Logo fui pedalando até a parte noroeste da cidade, onde morros altos e populosos acumulam escadarias, ladeiras e áreas de risco. É onde 90% dos pontos se encontram. Aqui o barroco das igrejas é substituído pelo barrento das encostas. Já o colorido dos casarios coloniais dá lugar ao preto das lonas plásticas. Antes das “chuvas de inverno”, mais intensas entre março e junho, elas são colocadas paliativamente pela Prefeitura para diminuir a ameaça de um possível deslizamento de terra. Segundo dados de 2019, Olinda tem 7.200 pontos de risco monitorados.
Por meio da Lei de Acesso à Informação, procurei a Secretaria de Serviços Públicos do município. Na resposta, o secretário executivo de Defesa Civil, Manoel Cunha, cita e apresenta o PMRR: Plano Municipal de Redução de Risco, de 2006. Nenhum outro plano semelhante foi criado desde então. À época, foram propostas 65 obras estruturais em áreas de alto risco, ou próximas. O secretário não diz se ou quantas dessas obras foram feitas. Escreve que o poder público atua para manter a gestão de risco “em níveis aceitáveis”. Fui lá ver.

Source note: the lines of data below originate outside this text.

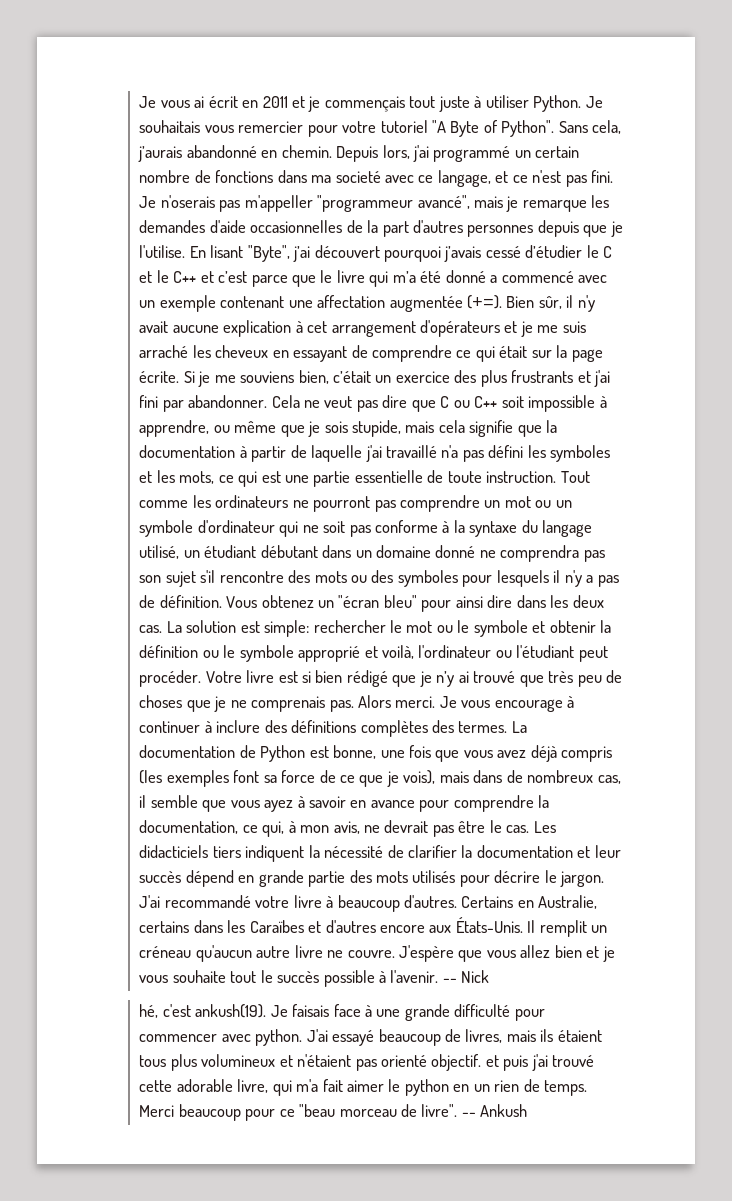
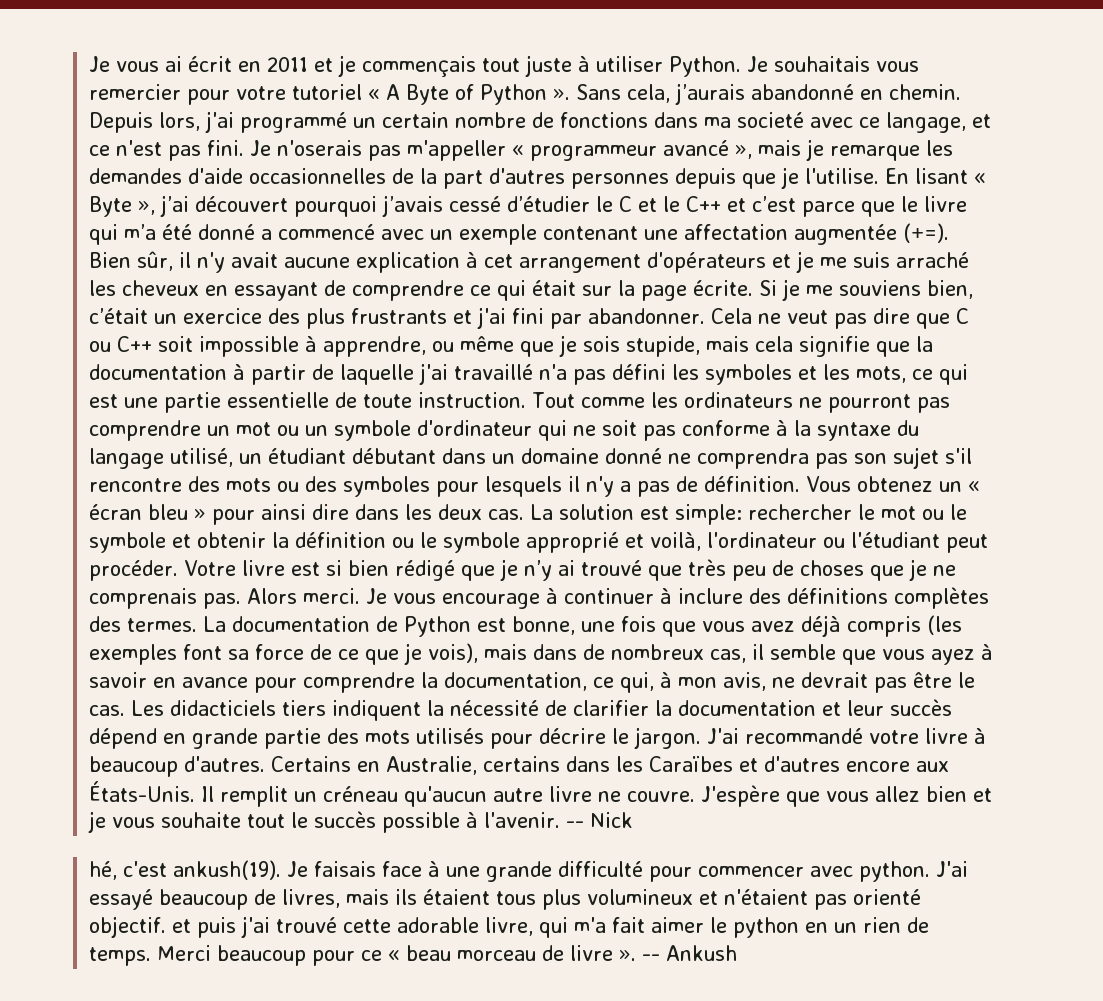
- Je souhaitais vous remercier pour votre tutoriel "A Byte of Python".
+ Je souhaitais vous remercier pour votre tutoriel « A Byte of Python ».
- Je n'oserais pas m'appeller "programmeur avancé", mais je remarque les demandes d'aide occasionnelles de la part d'autres personnes depuis que je l'utilise.
+ Je n'oserais pas m'appeller « programmeur avancé », mais je remarque les demandes d'aide occasionnelles de la part d'autres personnes depuis que je l'utilise.
- En lisant "Byte", j’ai découvert pourquoi j’avais cessé d’étudier le C et le C++ et c’est parce que le livre qui m’a été donné a commencé avec un exemple contenant une affectation augmentée (+=).
+ En lisant « Byte », j’ai découvert pourquoi j’avais cessé d’étudier le C et le C++ et c’est parce que le livre qui m’a été donné a commencé avec un exemple contenant une affectation augmentée (+=).
- Vous obtenez un "écran bleu" pour ainsi dire dans les deux cas.
+ Vous obtenez un « écran bleu » pour ainsi dire dans les deux cas.
- Merci beaucoup pour ce "beau morceau de livre".
+ Merci beaucoup pour ce « beau morceau de livre ».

Ao longo das comunidades vizinhas às estradas de Águas Compridas e da Mirueira, vi adultos e até mesmo crianças andando em encostas totalmente desprotegidas. As casas estão numa topografia que varia entre 16 e 75 metros acima do nível do mar. Não é raro ouvir histórias de tragédia nesta região. Entre subidas e descidas, conversei com alguns moradores, mas ninguém quis aparecer. Numa dessas tentativas, subi uma das ladeiras e acabei assaltado enquanto trabalhava. Não era esse tipo de “ponto de risco” que procurava. Fiquei apenas com a bicicleta. Voltei para casa. Por sorte, salvara parte das anotações na nuvem.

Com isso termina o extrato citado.